NCT02771548 (ClinicalTrials.gov identifier).
在 ACL 康复期间,诸如力量、跳跃高度/长度和变向(CoD)时间等表现衡量标准已被用于确定重返赛场的准备情况,并确定可能有 ACL 再次撕裂风险的人。然而,运动员在进行这些测试时可能会达到这些标准,尽管仍然存在生物力学缺陷。以前没有结合重返赛场标准并通过三维(3D)生物力学评估男性球类运动运动员的运动情况,以确定 ACL 再次撕裂的危险因素。
前瞻性检查在 2 年随访后,在从事一级运动(即涉及着陆、旋转或 CoD 的多向球类运动)的男性运动员队列中,使用 3D 生物力学对重建 ACL(RI 组)和无再受伤(NRI 组)的运动员在力量、跳跃和 CoD 表现以及运动方面的差异,并检查这些差异预测再受伤的能力。
队列研究;证据水平,2 级。
在初次 ACL 重建(ACLR)后,招募了 1045 名男性运动员,在手术后 9 个月接受了包括等速力量、跳跃和 CoD 表现测试以及患者报告的结果和 3D 生物力学分析。在 ACL 再受伤状态方面,对参与者进行了 2 年的随访。在 ACLR 侧和肢体对称性方面,确定了 RI 组和 NRI 组在患者报告的结果、表现测量和 3D 生物力学方面的差异。通过逻辑回归确定这些措施预测 ACL 再受伤的能力。

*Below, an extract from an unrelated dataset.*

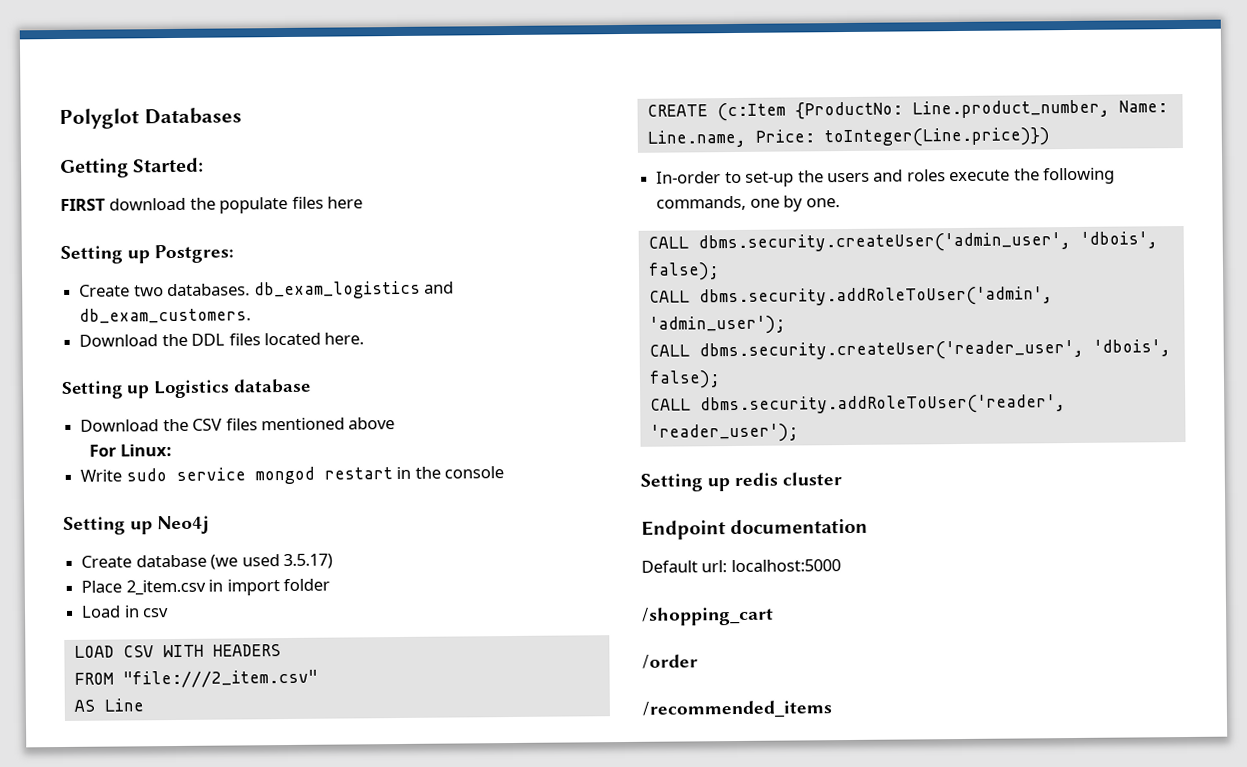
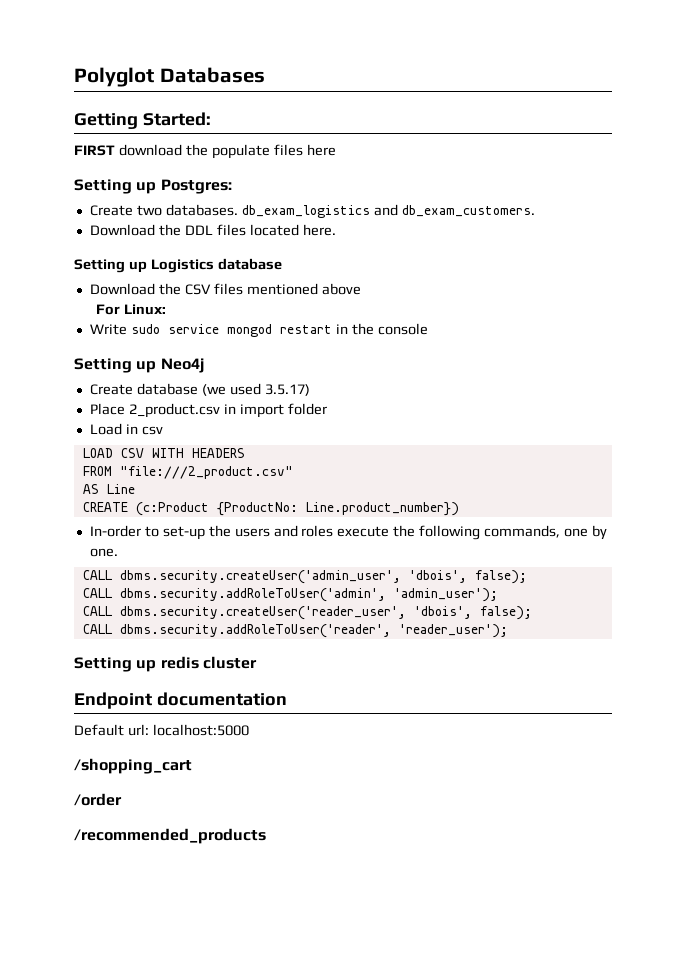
[125,579,206,596] 2_item.csv -> [128,403,220,418] 2_product.csv
[122,669,318,689] "file:///2_item.csv" -> [119,466,293,479] "file:///2_product.csv"
[716,99,1168,122] [646,127,1050,148] (c:Item {ProductNo: Line.product_number, Name: Line.name, Price: toInteger(Line.price)}) -> [135,502,459,516] (c:Product {ProductNo: Line.product_number})
[642,700,832,719] /recommended_items -> [74,828,266,844] /recommended_products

在 ACLR 侧或对称性方面,没有发现力量和表现测量的差异。生物力学分析表明,RI 组在双侧落地跳的矢状面主要存在差异(效应量,0.59-0.64),在无计划 CoD 期间的主要不对称性主要在额状面(效应量,0.61-0.69)。尽管这些生物力学测试结果在组间存在差异,但多元回归模型表明,它们预测 ACL 再受伤的能力有限(曲线下面积分别为 0.67 和 0.75)。
在 RI 组和 NRI 组之间,通常报告的重返赛场的力量、跳跃和定时 CoD 表现测量没有差异。在双侧落地跳和无计划 CoD 期间的运动基于生物力学测量的差异已被确定,尽管它们预测再受伤的能力有限。在 ACLR 后重返一级运动的男性运动员的康复过程中针对这些变量进行靶向治疗可能会降低再受伤的风险。
NCT02771548(ClinicalTrials.gov 标识符)。